Tahia, by comparison, is barely known – except among belly-dancers, all of whom today seem to be non-Arab, and who regard her as their major inspiration. Belly-dancing is in many ways the opposite of ballet, its Western equivalent. Ballet is all about elevation and lightness; Eastern dancing, as Tahia practised it, shows the dancer planting herself more and more solidly in the earth, digging into it almost, scarcely moving, certainly never expressing anything like the nimble semblance of weightlessness that a great ballet dancer conveys. Tahia’s dancing suggested (vertically) a sequence of horizontal pleasures, but also paradoxically communicated an elusiveness and a kind of grace that cannot be pinned down on a flat surface. She performed within an Arab and Islamic setting but was constantly in tension with it. She belonged to the tradition of the alema, the learned woman who is also a courtesan, an extremely literate woman who is lithe and profligate with her physical charms. One never felt her to be part of an ensemble – as in kathak dancing, say – but always as a solitary, somewhat perilous figure moving to attract and at the same time repel men and women.
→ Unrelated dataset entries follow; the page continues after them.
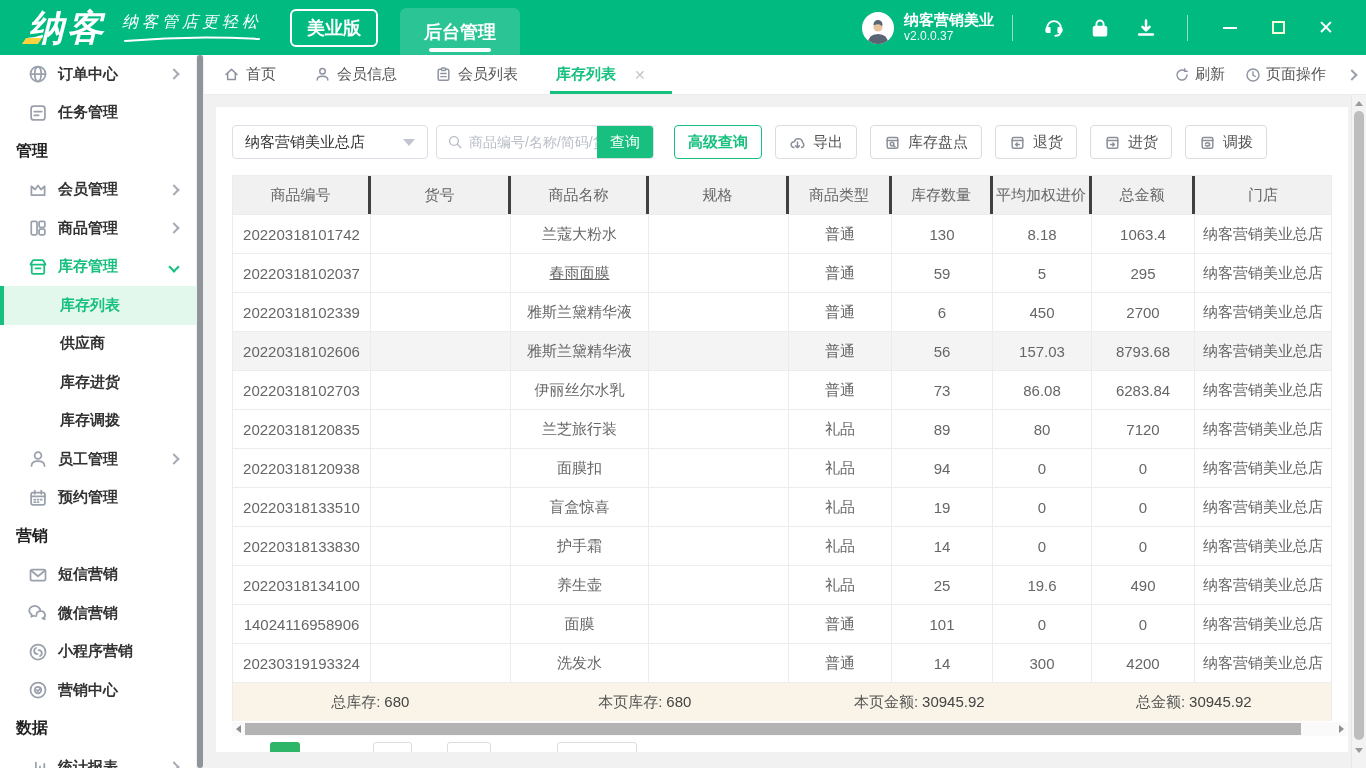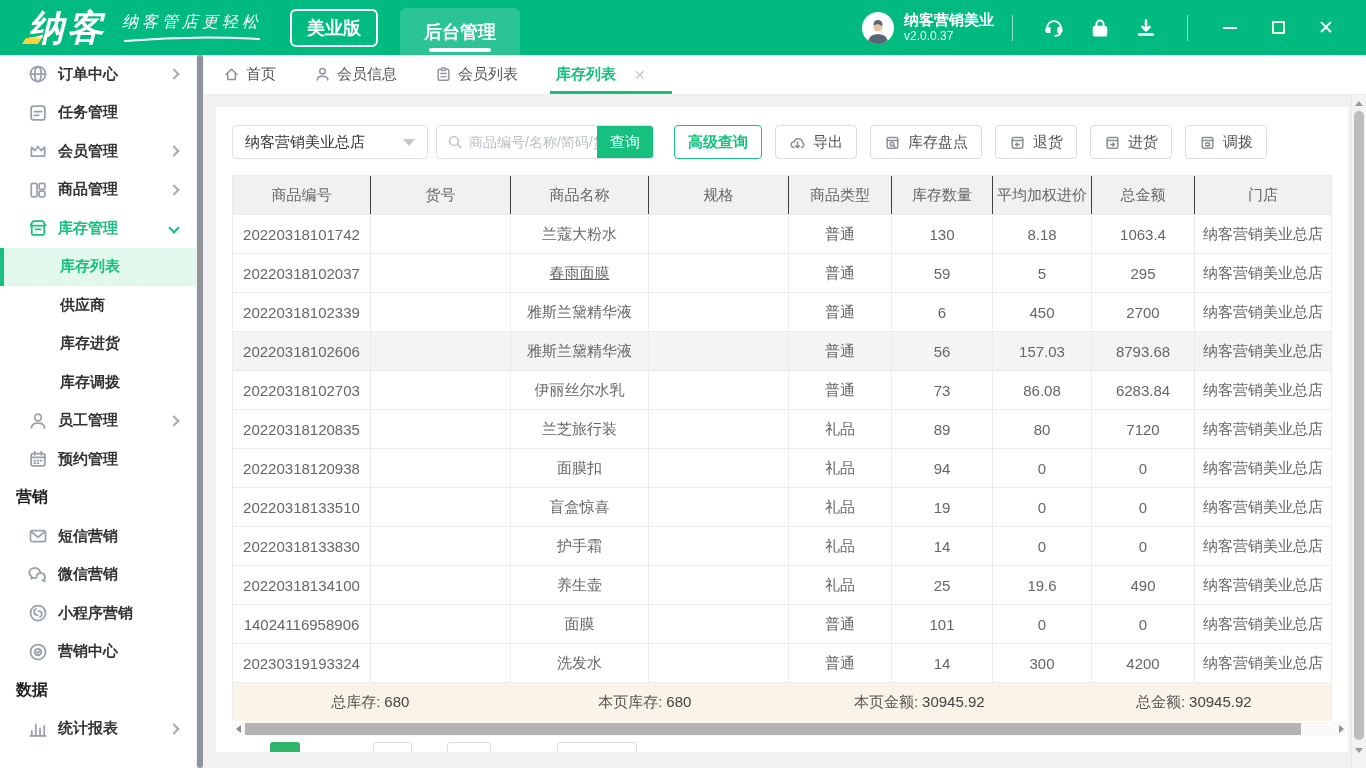"刷新" div.strip-actions { html: none -> <div> <div> <span> <svg> <path></path> <path></path> </svg> </span> <span>刷新</span> </div> <div> <span> <svg> <circle></circle> <path></path> </svg> </span> <span>页面操作</span> </div> <i></i> </div> }
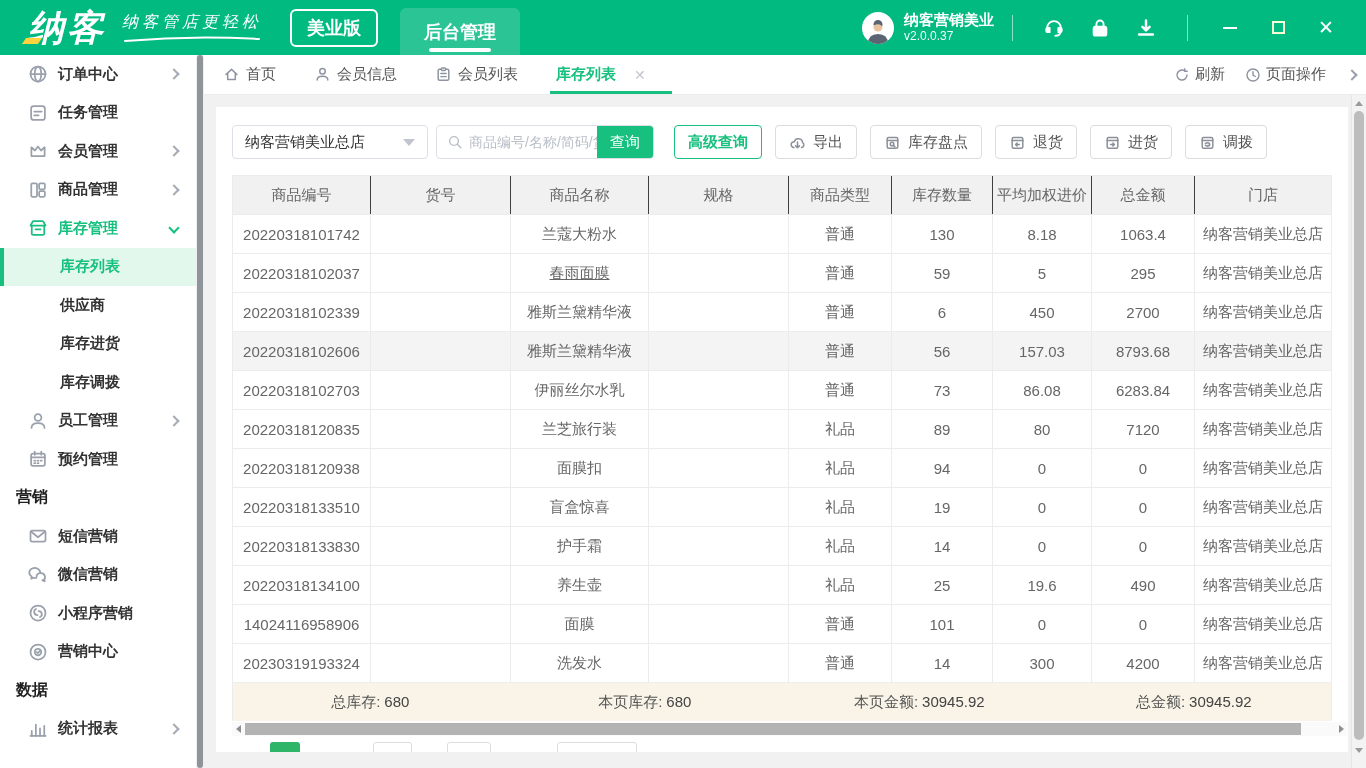"管理" div.side-section { html: none -> <div>管理</div> }
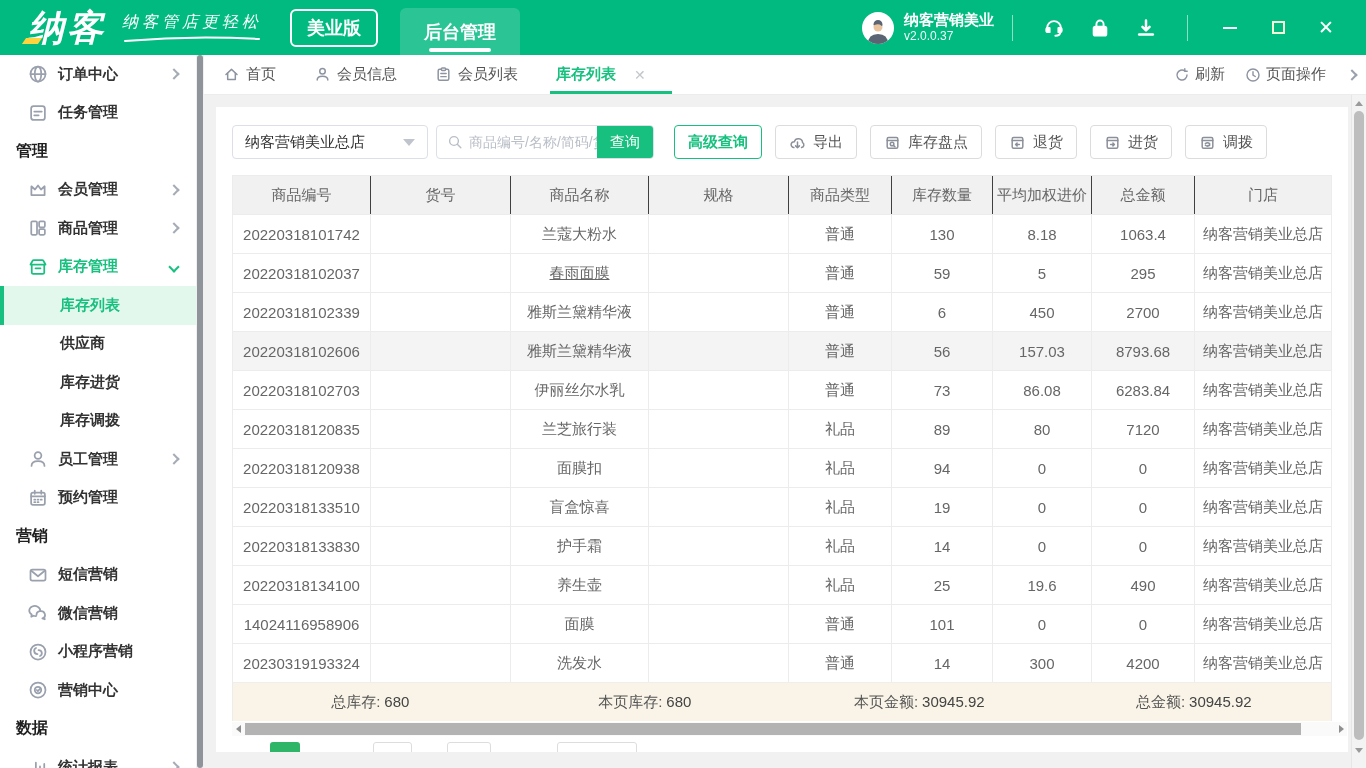"商品编号" .thead .th { border-right: 1px solid #404040 -> 3px solid #404040 }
Another thing about her that strikes me now that she has died is how untidy and shiftless her life seems to have been. I suppose this is true of performers in general, who really exist before us for the brief time they are on stage and then disappear. Audio-recordings and film have given a kind of permanence to displays of great virtuosity, but mechanical reproduction can never have the edge and excitement of what is intended to happen only once. Glenn Gould spent the last 16 years of his life trying to disprove this, to the extent even of pretending that a listener equipped with a super-refined amplifier could ‘creatively’ participate in the recorded performance. The idea of play-back, on hi-fi or VCR, is supposed to compensate for the rarity and perishability of live artistic energy, and no doubt all of Tahia’s films are available on video. But what about her thousands of other performances, the ones that weren’t recorded – plays, nightclubs, ceremonies; what about her uncountable appearances at soirées, dinners, I all-night sessions with fellow actors and actresses?

It is probably too much to say of her that she was a subversive figure, but I think that her meandering, careless way with her relationships with men, her art, her profligacy as an actress who seemed to have nothing left of her scripts, her contracts (if she had any to begin with), her stills, costumes, and the rest, all suggest how far away she always was from anything that resembled domesticity, or ordinary commercial or bourgeois life, or even comfort of the kind so many of her peers seem to have cared about. A decade ago, when I spent the afternoon at her nondescript apartment, she seemed to me a great Nanaesque figure who had indulged and then dismissed her appetites, and could sit back, enjoy a coffee and smoke with a perfect stranger, reminiscing, making up stories, reciting set-pieces (‘when I danced, I felt I was entering the temple of art,’ she said with a great deal of mock-seriousness), relaxing but still evasive.

Tahia’s life and death – despite the proliferating videos, the retrospectives of her films, the memorial occasions when she will be eulogised – symbolise the enormous amount of life in that part of the world which goes unrecorded and unpreserved. None of the Arab countries I know has proper state archives, public record offices or official libraries any more than any of them has a decent control over their monuments or antiquities, the history of their cities or individual works of architecture – mosques, palaces, schools. What I have is a sense of a sprawling, teeming history off the page, out of sight and hearing, beyond reach, largely unrecoverable. Our history is mostly written by foreigners – visiting scholars, intelligence agents – while we rely on personal and disorganised collective memory, gossip almost, and the embrace of a family or knowable community to carry us forward in time. The great thing about Tahia was that her sensuality, or rather the flicker of it that I recall, was so unneurotic, so attuned to an audience whose gaze in all its raw or, in the case of dance connoisseurs, refined lust, was as transient and unthreatening as she was. Enjoyment for now; then, nothing.